Instructions for the task:
What follows is a set of records. Retype them exactly, leaving out the pictures.

Web interface edit records
——————————
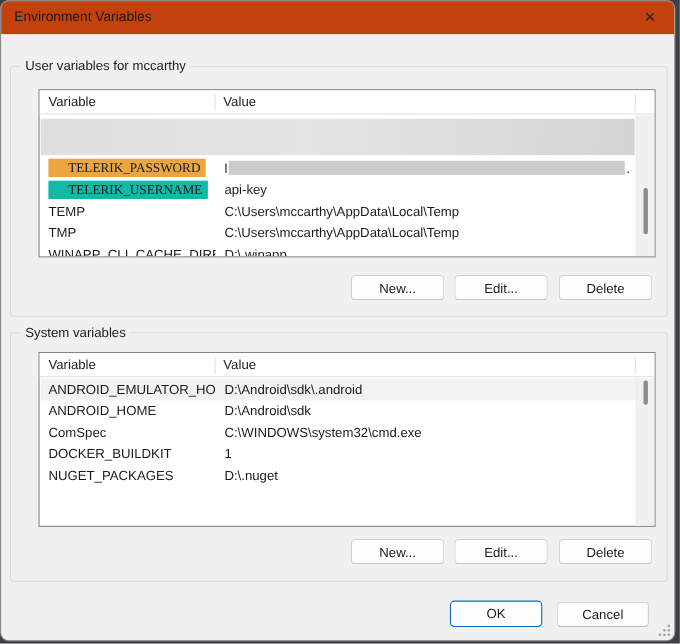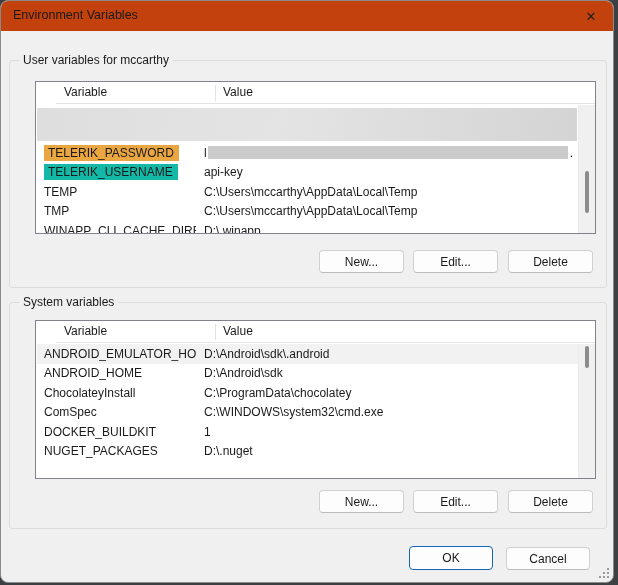--- a/index.html
+++ b/index.html
@@ -13,35 +13,35 @@
   .title { position:absolute; left:12px; top:7px; font-size:12.5px; }
   .close-btn { position:absolute; right:6px; top:4px; width:32px; height:22px;
                display:flex; align-items:center; justify-content:center;
                font-size:13px; color:#222; cursor:default; }
 
   .groupbox { position:absolute; border:1px solid #dcdcdc; border-radius:3px; }
   .groupbox-label { position:absolute; font-size:12px; background:#f0f0f0; padding:0 4px; }
 
   .listview { position:absolute; background:#fff; border:1px solid #80848a; overflow:hidden; }
   .lv-header { position:absolute; left:0; right:0; top:0; height:22px; background:#fff;
-               border-bottom:1px solid #e3e3e3; font-size:12px;margin-left:20px; }
+               border-bottom:1px solid #e3e3e3; font-size:12px; }
   .lv-header .col1 { position:absolute; left:8px; top:3px; }
   .lv-header .col2 { position:absolute; left:167px; top:3px; }
   .hdr-div { position:absolute; top:3px; width:1px; height:16px; background:#e2e2e2; }
   .hdr-div.d1 { left:159px; } .hdr-div.d2 { left:541px; }
 
   .lv-body { position:absolute; left:1px; top:23px; width:541px; bottom:0; overflow:hidden; }
   .lv-row { display:grid; grid-template-columns:159px 1fr; height:19.5px; align-items:center;
             font-size:12px; }
   .lv-row.shaded { background:#f2f2f2; }
   .lv-cell { white-space:nowrap; overflow:hidden; }
   .lv-var { padding-left:7px; }
   .lv-val { padding-left:8px; padding-right:5px; }
   .lv-val.flex { display:flex; align-items:center; }
-  .hl { display:inline-block; padding:1px 5px 1px 4px; }
+  .hl { display:inline-block; padding:1px 5px 1px 18px;font-family:Liberation Serif, serif; }
   .redact-bar { flex:1 1 auto; height:13px; background:#cbcbcb; margin:0 2px 0 1px; }
   .redact-block { position:absolute; left:1px; top:26px; width:540px; height:33px;
                   background:linear-gradient(100deg,#dedede 0%,#e4e4e4 45%,#d4d4d4 100%); }
 
   .scrollbar { position:absolute; right:0; top:23px; bottom:0; width:17px; background:#f0f0f0;
                border-left:1px solid #ebebeb; }
   .sb-thumb { position:absolute; left:6px; width:4px; background:#8c8c8c; border-radius:2px; }
 
   .btn { position:absolute; width:85px; height:23px; background:#fdfdfd;
          border:1px solid #d0d0d0; border-bottom-color:#bcbcbc; border-radius:4px;
@@ -122,24 +122,20 @@
     <div class="lv-body" id="system-rows">
         <div class="lv-row shaded">
           <div class="lv-cell lv-var">ANDROID_EMULATOR_HOME</div>
           <div class="lv-cell lv-val">D:\Android\sdk\.android</div>
         </div>
         <div class="lv-row">
           <div class="lv-cell lv-var">ANDROID_HOME</div>
           <div class="lv-cell lv-val">D:\Android\sdk</div>
         </div>
         <div class="lv-row">
-          <div class="lv-cell lv-var">ChocolateyInstall</div>
-          <div class="lv-cell lv-val">C:\ProgramData\chocolatey</div>
-        </div>
-        <div class="lv-row">
           <div class="lv-cell lv-var">ComSpec</div>
           <div class="lv-cell lv-val">C:\WINDOWS\system32\cmd.exe</div>
         </div>
         <div class="lv-row">
           <div class="lv-cell lv-var">DOCKER_BUILDKIT</div>
           <div class="lv-cell lv-val">1</div>
         </div>
         <div class="lv-row">
           <div class="lv-cell lv-var">NUGET_PACKAGES</div>
           <div class="lv-cell lv-val">D:\.nuget</div>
——————————
Task answer:
--- a/index.html
+++ b/index.html
@@ -13,35 +13,35 @@
   .title { position:absolute; left:12px; top:7px; font-size:12.5px; }
   .close-btn { position:absolute; right:6px; top:4px; width:32px; height:22px;
                display:flex; align-items:center; justify-content:center;
                font-size:13px; color:#222; cursor:default; }
 
   .groupbox { position:absolute; border:1px solid #dcdcdc; border-radius:3px; }
   .groupbox-label { position:absolute; font-size:12px; background:#f0f0f0; padding:0 4px; }
 
   .listview { position:absolute; background:#fff; border:1px solid #80848a; overflow:hidden; }
   .lv-header { position:absolute; left:0; right:0; top:0; height:22px; background:#fff;
-               border-bottom:1px solid #e3e3e3; font-size:12px;margin-left:20px; }
+               border-bottom:1px solid #e3e3e3; font-size:12px; }
   .lv-header .col1 { position:absolute; left:8px; top:3px; }
   .lv-header .col2 { position:absolute; left:167px; top:3px; }
   .hdr-div { position:absolute; top:3px; width:1px; height:16px; background:#e2e2e2; }
   .hdr-div.d1 { left:159px; } .hdr-div.d2 { left:541px; }
 
   .lv-body { position:absolute; left:1px; top:23px; width:541px; bottom:0; overflow:hidden; }
   .lv-row { display:grid; grid-template-columns:159px 1fr; height:19.5px; align-items:center;
             font-size:12px; }
   .lv-row.shaded { background:#f2f2f2; }
   .lv-cell { white-space:nowrap; overflow:hidden; }
   .lv-var { padding-left:7px; }
   .lv-val { padding-left:8px; padding-right:5px; }
   .lv-val.flex { display:flex; align-items:center; }
-  .hl { display:inline-block; padding:1px 5px 1px 4px; }
+  .hl { display:inline-block; padding:1px 5px 1px 18px;font-family:Liberation Serif, serif; }
   .redact-bar { flex:1 1 auto; height:13px; background:#cbcbcb; margin:0 2px 0 1px; }
   .redact-block { position:absolute; left:1px; top:26px; width:540px; height:33px;
                   background:linear-gradient(100deg,#dedede 0%,#e4e4e4 45%,#d4d4d4 100%); }
 
   .scrollbar { position:absolute; right:0; top:23px; bottom:0; width:17px; background:#f0f0f0;
                border-left:1px solid #ebebeb; }
   .sb-thumb { position:absolute; left:6px; width:4px; background:#8c8c8c; border-radius:2px; }
 
   .btn { position:absolute; width:85px; height:23px; background:#fdfdfd;
          border:1px solid #d0d0d0; border-bottom-color:#bcbcbc; border-radius:4px;
@@ -122,24 +122,20 @@
     <div class="lv-body" id="system-rows">
         <div class="lv-row shaded">
           <div class="lv-cell lv-var">ANDROID_EMULATOR_HOME</div>
           <div class="lv-cell lv-val">D:\Android\sdk\.android</div>
         </div>
         <div class="lv-row">
           <div class="lv-cell lv-var">ANDROID_HOME</div>
           <div class="lv-cell lv-val">D:\Android\sdk</div>
         </div>
         <div class="lv-row">
-          <div class="lv-cell lv-var">ChocolateyInstall</div>
-          <div class="lv-cell lv-val">C:\ProgramData\chocolatey</div>
-        </div>
-        <div class="lv-row">
           <div class="lv-cell lv-var">ComSpec</div>
           <div class="lv-cell lv-val">C:\WINDOWS\system32\cmd.exe</div>
         </div>
         <div class="lv-row">
           <div class="lv-cell lv-var">DOCKER_BUILDKIT</div>
           <div class="lv-cell lv-val">1</div>
         </div>
         <div class="lv-row">
           <div class="lv-cell lv-var">NUGET_PACKAGES</div>
           <div class="lv-cell lv-val">D:\.nuget</div>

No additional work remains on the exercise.